Well-being: The function of a 21st century multi-story residential building

Over the past seventeen months, the Covid-19 pandemic has led to feelings of loneliness, anxiety, boredom, incarceration, and indolence for many living in cities around the world as they have been confined to their homes. As immunologists around the world believe that Covid-19 will become endemic, we must urgently rethink our relationship to housing, from it being a commodity to one that promotes well-being.

Alongside the recent pandemic, global warming has continued to be an ongoing crisis. This has been evident in the recent floods and wildfires in Europe, extreme heat waves in large parts of America and drought in the Andes mountains and vast regions in Africa. These events are a reminder that the Earth’s well-being is inextricable from humanity’s, and that a mutually beneficial connection between humans and nature must be cultivated for living organisms to continue to exist at all. We need a new approach to housing in the Anthropocene.

In the Twentieth Century, health crises prompted many creative responses from architecture. Rotating solaria and open-air classrooms were responses to tuberculosis and other respiratory diseases; the open front porch was a response to the Spanish Flu; the elevation of buildings off the ground, stacked gardens, and use of flat rooftops as recreation spaces were Le Corbusier’s response to hygiene and well-being; and the provision of multiple private gardens for each apartment were Jean Renaudie’s response to the need for nature in urban areas.

In the context of the ongoing pandemic and growing concerns about the global degradation of the environment, this studio will ask students to develop new urban collective housing typologies. These should allow both humans – looking for diverse spaces – and the planet, to thrive, and in doing so, make a case for the city as a place where well-being is treated as paramount.

Our investigations will focus on the adaptive reuse of Paris’s above-ground carparking structures – which are increasingly underused as two thirds of Parisian households no longer use a car – to avoid their demolition. Each student will choose from one of three carparking structures and transform its skeletal frame into a residential block with healthy living spaces.
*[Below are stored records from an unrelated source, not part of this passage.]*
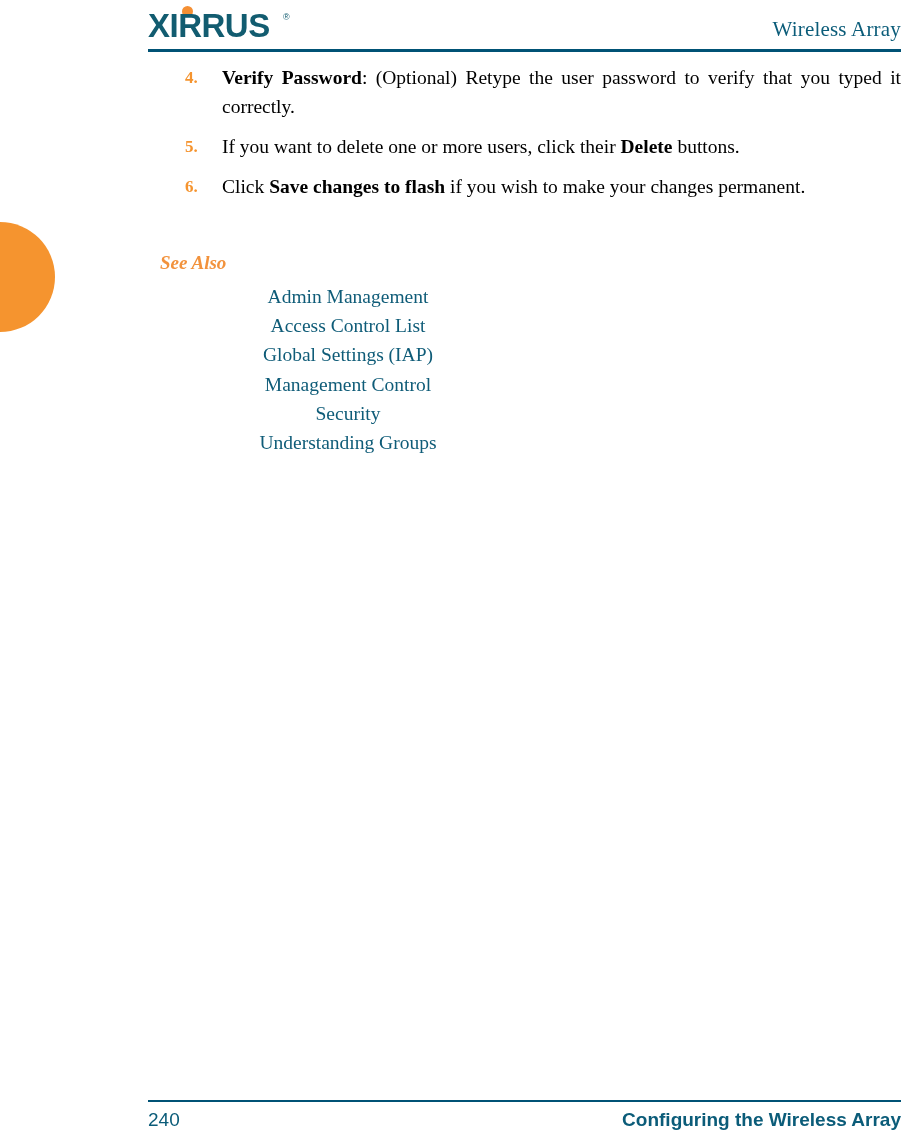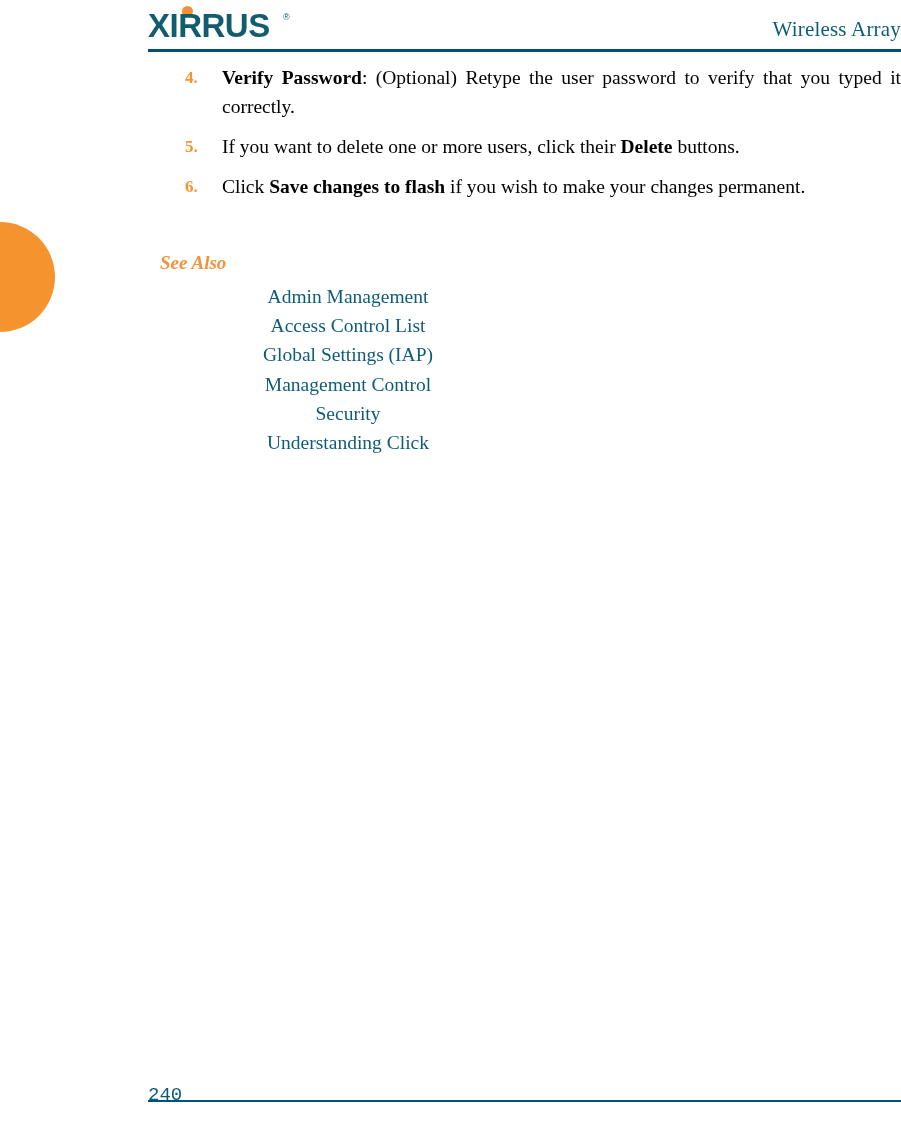--- a/index.html
+++ b/index.html
@@ -224,7 +224,7 @@
     <li>Global Settings (IAP)</li>
     <li>Management Control</li>
     <li>Security</li>
-    <li>Understanding Click</li>
+    <li>Understanding Groups</li>
   </ul>
 </div>
 

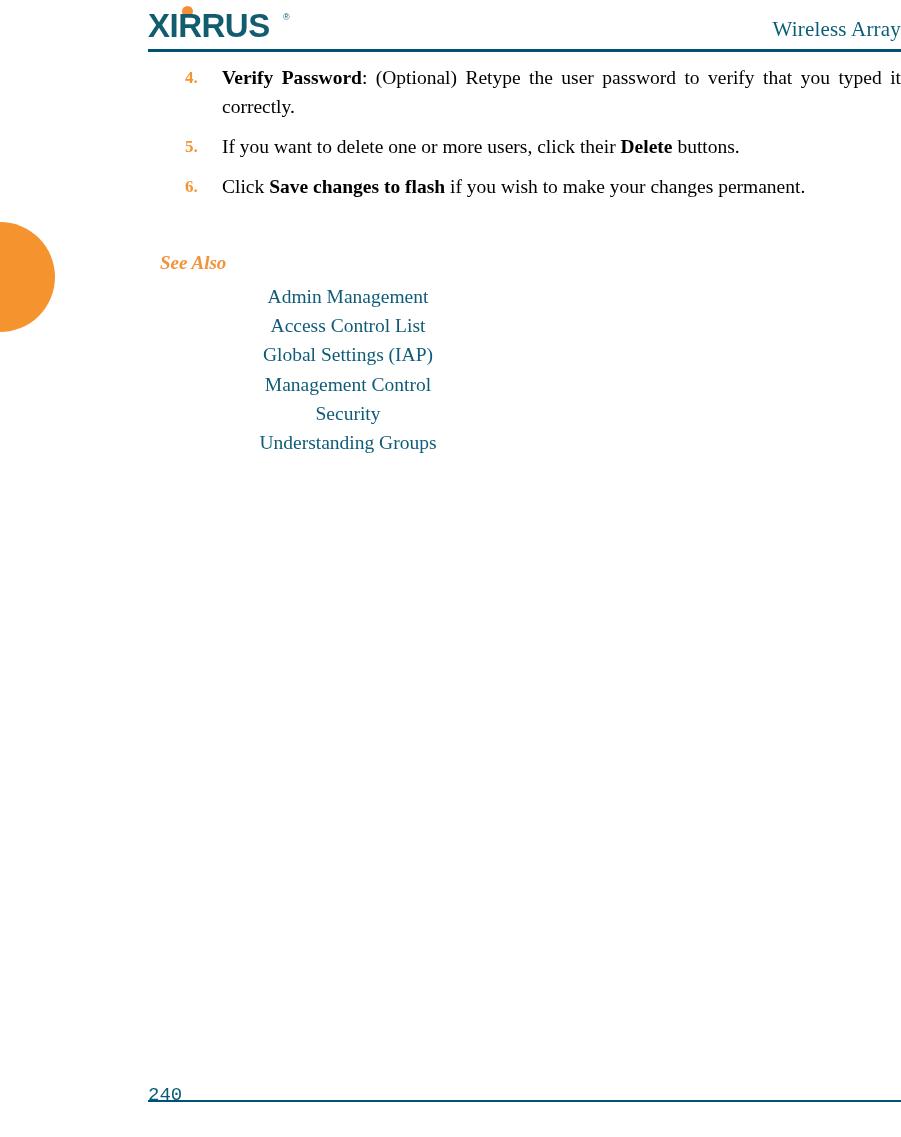--- a/index.html
+++ b/index.html
@@ -161,10 +161,10 @@
   .footer {
     position: absolute;
     left: 148px;
-    top: 1082px;
+    top: 1107px;
     width: 753px;
     height: 28px;
-    font-family: Liberation Mono, monospace;
+    font-family: Liberation Sans, sans-serif;
     color: #0B5C79;
   }
   .footer-page {

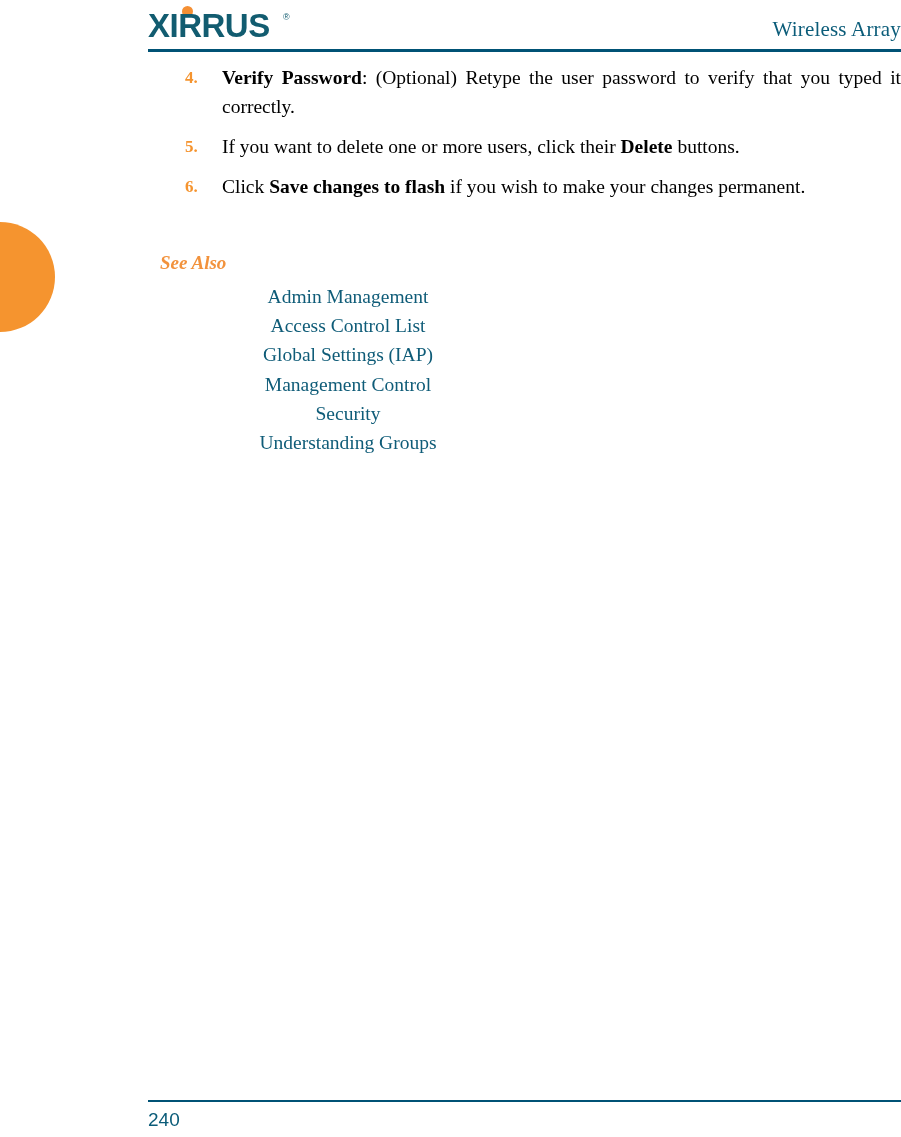--- a/index.html
+++ b/index.html
@@ -231,6 +231,7 @@
 <div class="footer-rule"></div>
 <div class="footer">
   <span class="footer-page">240</span>
+  <span class="footer-section">Configuring the Wireless Array</span>
 </div>
 
 </body></html>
This course has an irregular meeting schedule. 

Farshid Moussavi will be in residence Tuesday and Thursday on the following days: September 14, 16; November 16, 18; and for final reviews.

Yotam Ben Hur will be in residence on the following Thursdays: September 2, 16, 30; October 14, 28; November 11; December 2; and for final reviews. 

The instructors will also hold class via Zoom on the following Tuesdays and Thursdays: September 2, 7, 9, 21, 23, 28, 30; October 5, 7, 12, 14, 19, 21, 26, 28; November 2, 4, 9, 11, 23; December 2.